An article over at PJMedia is titled Gun-Control Supporters Say Momentum Quietly Building to Get a Bill Through, but the text of the article seems to spend a whole lot more time talking about the failures of the recent gun control efforts. There is, of course, a quote from Pelosi repeating the extremely questionable “90% support background checks” figure, and another quote from the clearly delusional Dan Gross of the Brady clan who says “Momentum is on our side,” but on balance, it doesn’t look so bad. What say you? Who’s got the momentum at this point?

A Perinton, New York pediatrician has been arrested and charged with petit larceny after allegedly stealing lawn signs calling for the repeal of the NY SAFE Act. A resident saw her swiping signs from the yards of several houses and called police, who tracked the good doctor to her office, where they found several of the signs in the dumpster outside. A representative of the Shooters Committee on Political Education, the group that sells the signs, said there have been periodic reports of sign thefts, but this is the first instance of an arrest that they were aware of.

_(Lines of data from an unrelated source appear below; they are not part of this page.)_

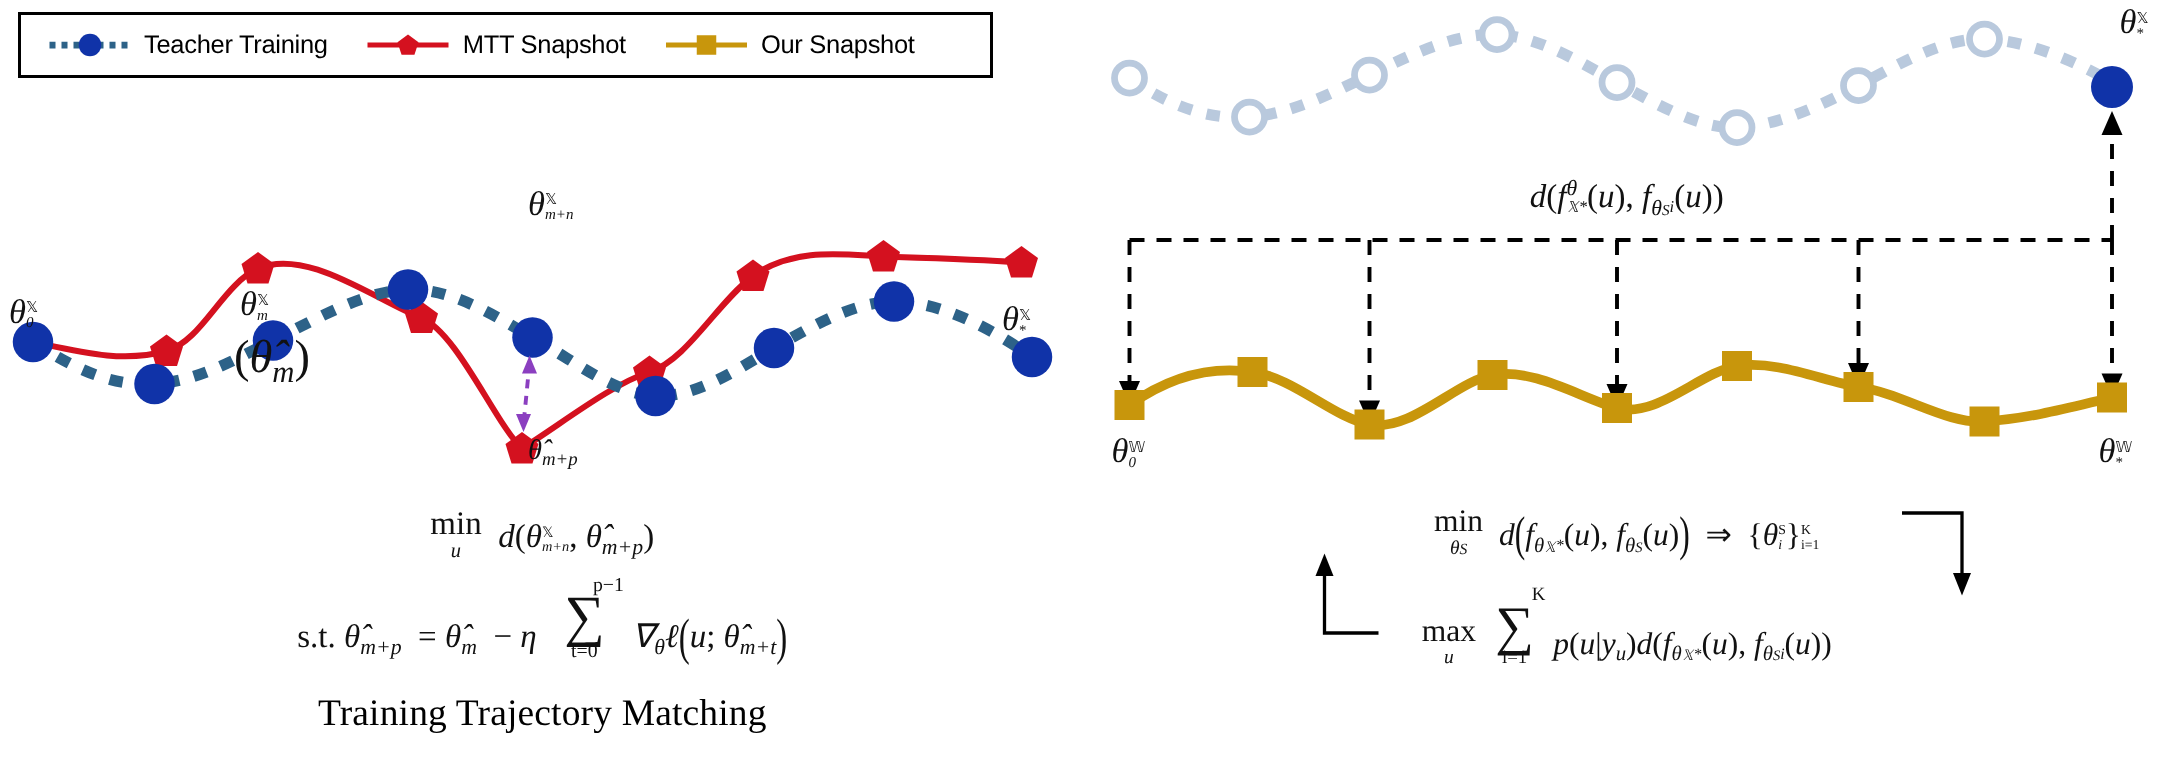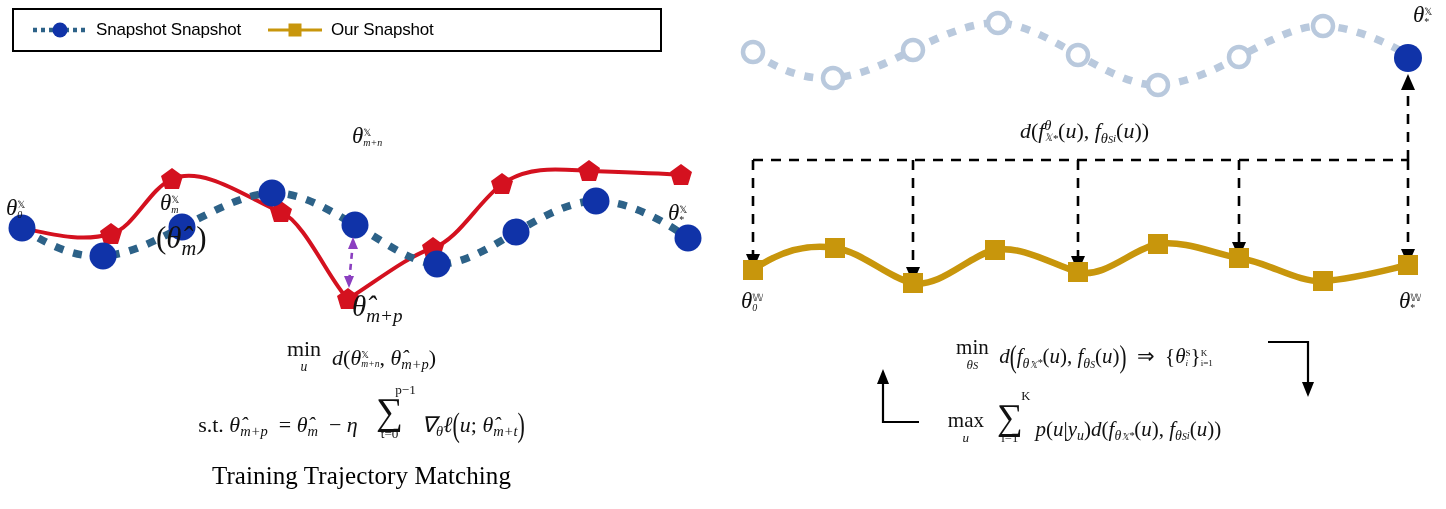"Snapshot Snapshot" span.legend-label { text: Snapshot Snapshot -> Teacher Training }
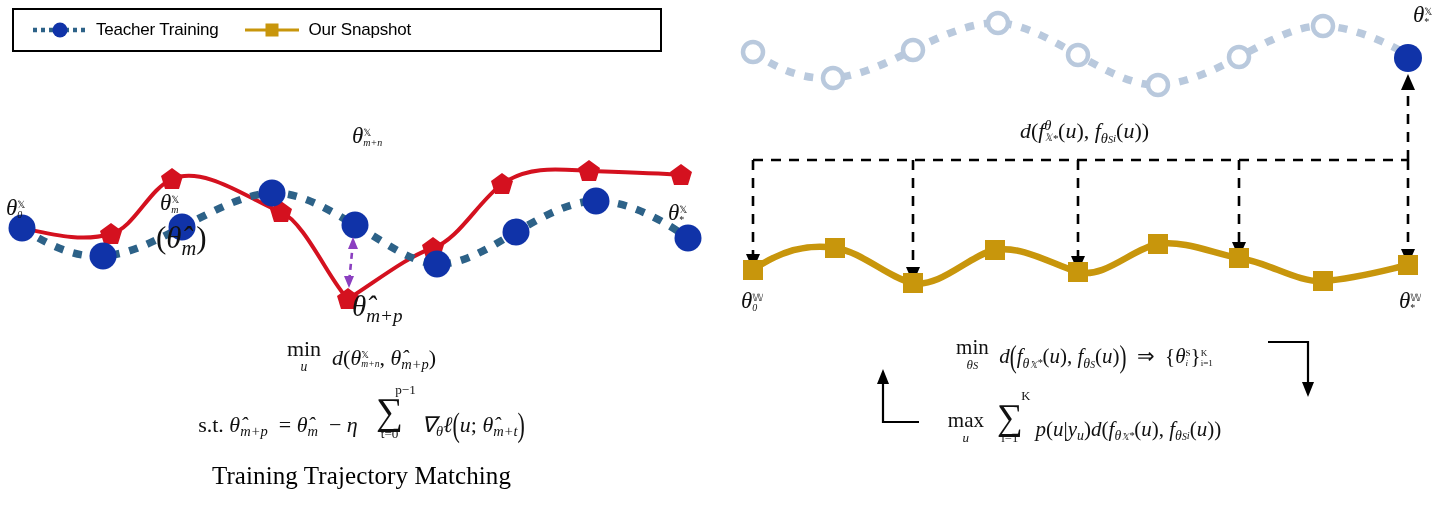"MTT Snapshot" div.legend-item { html: none -> <div> <svg> <line></line> <polygon></polygon> </svg> <span>MTT Snapshot</span> </div> }
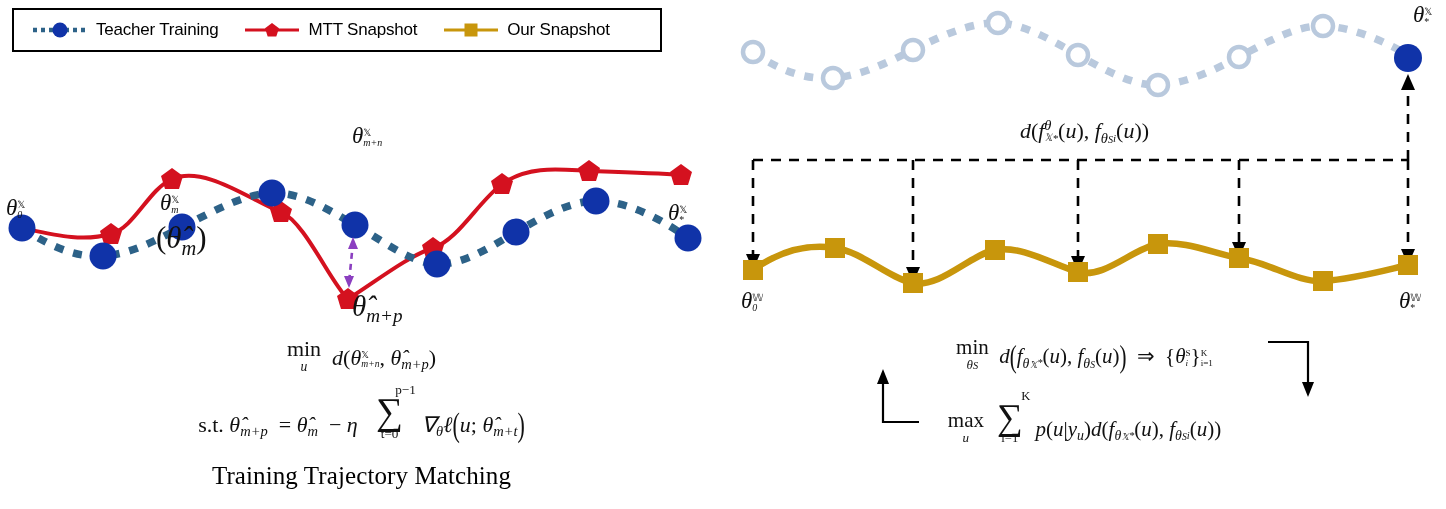"θ̂m+p" div.lbl { font-size: 29px -> 19px }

After a relatively long absence from his GLOCK torture tests, mattv2099 hits a doubletap, following up his recent deep fried Twinkie GLOCK with the peanut butter GLOCK 17. This will not end well, I’m sure.

 
Oh, and here’s a video twofer, since it’s the weekend, and the end of November. Back on Halloween, I promised you “No more pumpkins for a while.” Well, this video showed up on my list literally on Halloween, after I’d already chosen the Richard Ryan videos for the finale. Brought to you by Primary Weapons Systems, the same folks that did the absolutely hilarious TFL (Tactical Forearm Lengthener) video, this short video chronicles the kidnapping and murder of a couple of the festive gourds in old-school, grainy video style. It was too good not to pass along, even if I had to wait a month to do it in order to keep my promise.

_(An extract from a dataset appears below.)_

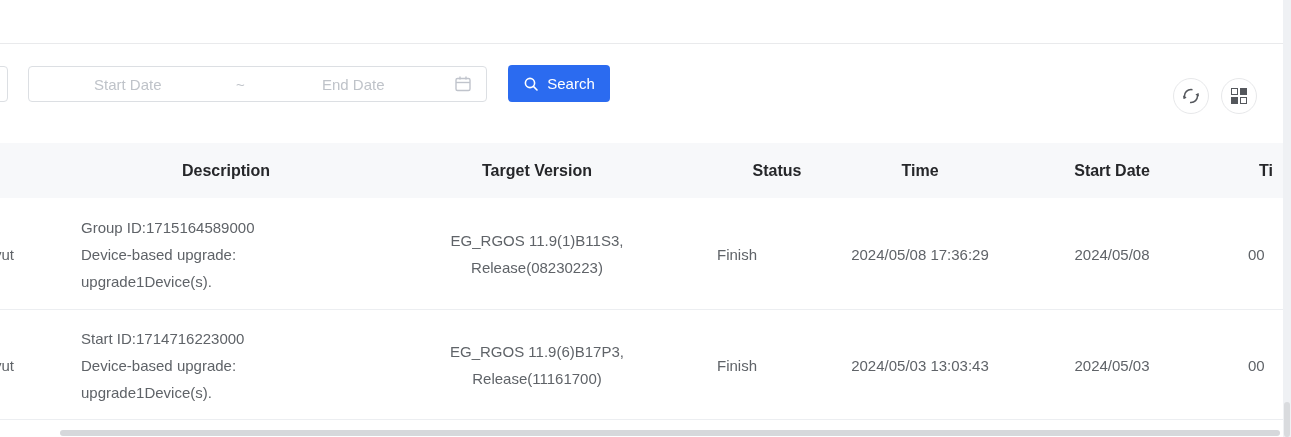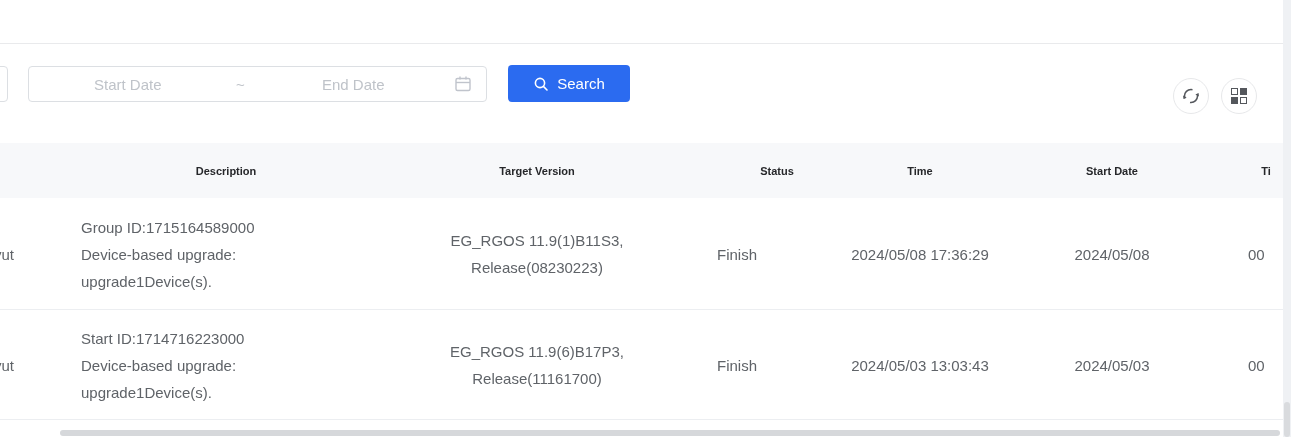"Search" .search-btn { width: 122px -> 102px }
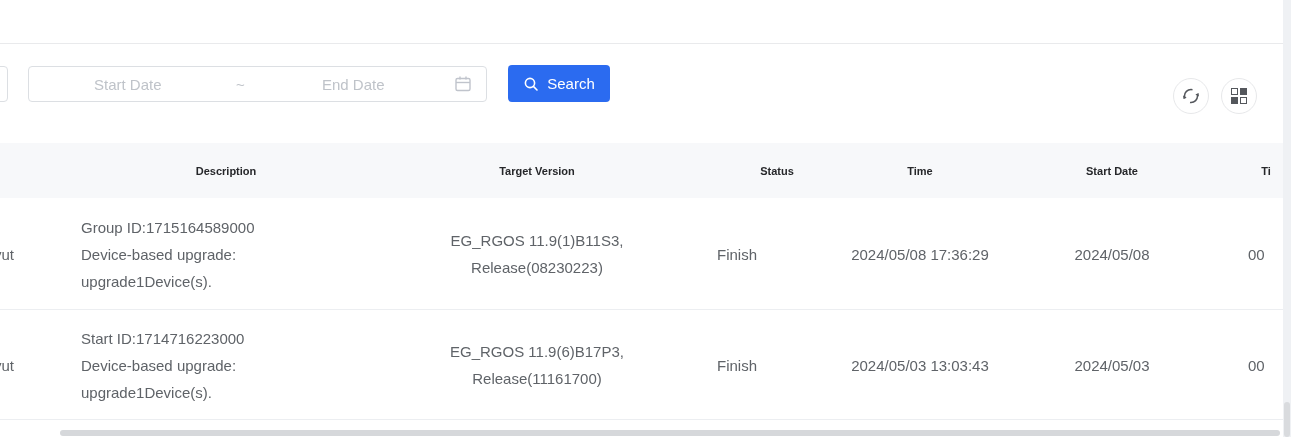"Description" .th { font-size: 11px -> 16px }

I want a girl that keeps a PMAG in her corset. I could live without the eyepatch, though.

comments

  1. avatar C says:

    Metal detectors are magical force fields, dontcha know. Can’t pass through one with metal. Physically impossible.

  2. avatar Henry Bowman says:

    “I want a girl that keeps a PMAG in her corset”… with a short skirt and a loooooooong jacket.

    1. avatar Matt in FL says:

      Thanks for that. I laughed.

      1. avatar Avid Reader says:

        Me too. Good one!

      2. avatar William Burke says:

        GOD FORBID I should have to travel to ERIE to defend this brave sheriff! I’ve taken AMTRAK from NM to VA twice, and, within days of returning to Taos, had a dreadful, 4-day gas outage that nearly froze half the county to death. But if I’ve been to Cleveland, I can go to Erie in mid-winter, BY GOD, and I WILL, if I can….

      3. avatar William Burke says:

        It was cool. The peanut butter Glock? What a waste of peanut butter.

        1. avatar Ing says:

          Not impressed. Isn’t peanut butter just extra lubrication?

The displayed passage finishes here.